[Task statement]:
Here are the records. Write out exactly the lines between the one holding "- Distribution of" and the one holding "using bar chart.", inclusive.

Items from a data source
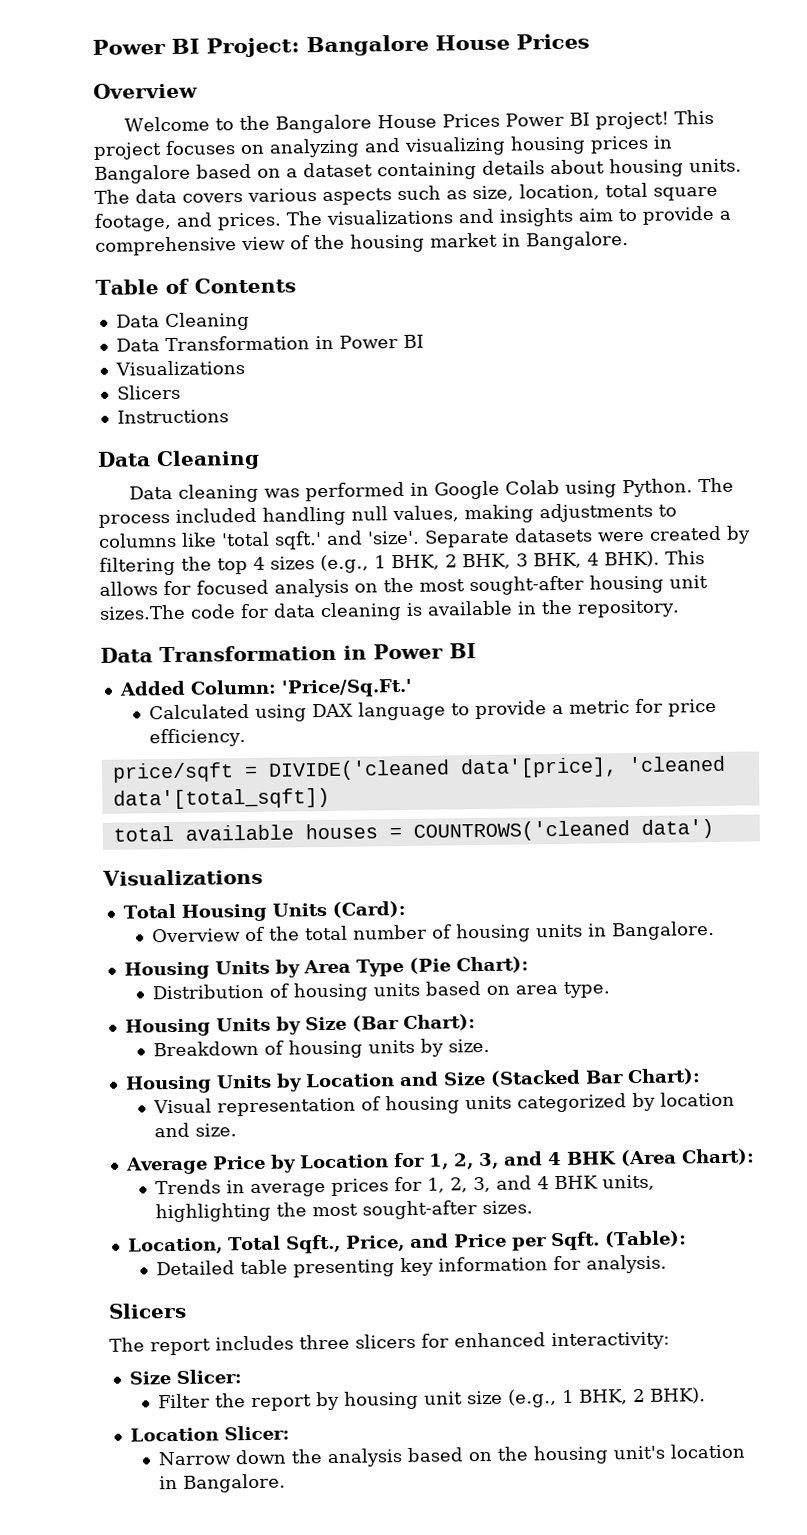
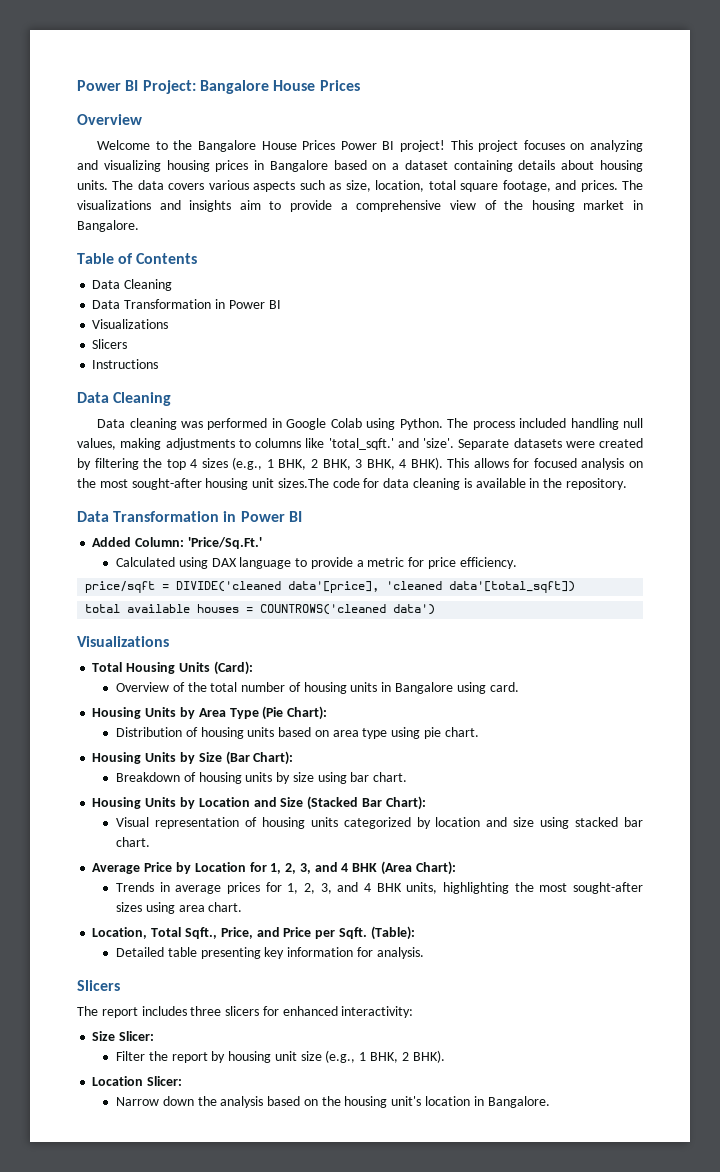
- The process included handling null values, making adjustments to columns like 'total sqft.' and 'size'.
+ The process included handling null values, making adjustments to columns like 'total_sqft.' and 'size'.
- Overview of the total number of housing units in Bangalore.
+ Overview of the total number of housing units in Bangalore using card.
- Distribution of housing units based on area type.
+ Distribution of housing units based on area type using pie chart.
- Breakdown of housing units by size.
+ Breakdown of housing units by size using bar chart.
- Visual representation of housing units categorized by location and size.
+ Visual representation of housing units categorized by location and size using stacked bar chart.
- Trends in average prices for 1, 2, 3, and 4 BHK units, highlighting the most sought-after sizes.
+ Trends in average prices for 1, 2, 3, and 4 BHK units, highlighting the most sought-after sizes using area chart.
--
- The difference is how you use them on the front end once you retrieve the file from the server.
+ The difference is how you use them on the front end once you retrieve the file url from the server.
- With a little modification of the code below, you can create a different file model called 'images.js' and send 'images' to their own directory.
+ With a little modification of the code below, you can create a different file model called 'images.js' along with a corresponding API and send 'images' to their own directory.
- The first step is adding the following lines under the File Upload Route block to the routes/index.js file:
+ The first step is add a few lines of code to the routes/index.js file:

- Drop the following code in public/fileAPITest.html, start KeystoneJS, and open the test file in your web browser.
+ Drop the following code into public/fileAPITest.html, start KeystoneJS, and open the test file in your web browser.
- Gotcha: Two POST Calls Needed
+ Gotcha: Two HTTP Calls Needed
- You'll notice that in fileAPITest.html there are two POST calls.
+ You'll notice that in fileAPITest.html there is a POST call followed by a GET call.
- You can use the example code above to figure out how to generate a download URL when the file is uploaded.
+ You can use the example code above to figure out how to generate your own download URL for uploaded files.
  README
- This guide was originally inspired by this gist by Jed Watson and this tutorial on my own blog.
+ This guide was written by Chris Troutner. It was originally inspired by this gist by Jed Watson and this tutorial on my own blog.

[Answer to the exercise]:
- Distribution of housing units based on area type.
+ Distribution of housing units based on area type using pie chart.
- Breakdown of housing units by size.
+ Breakdown of housing units by size using bar chart.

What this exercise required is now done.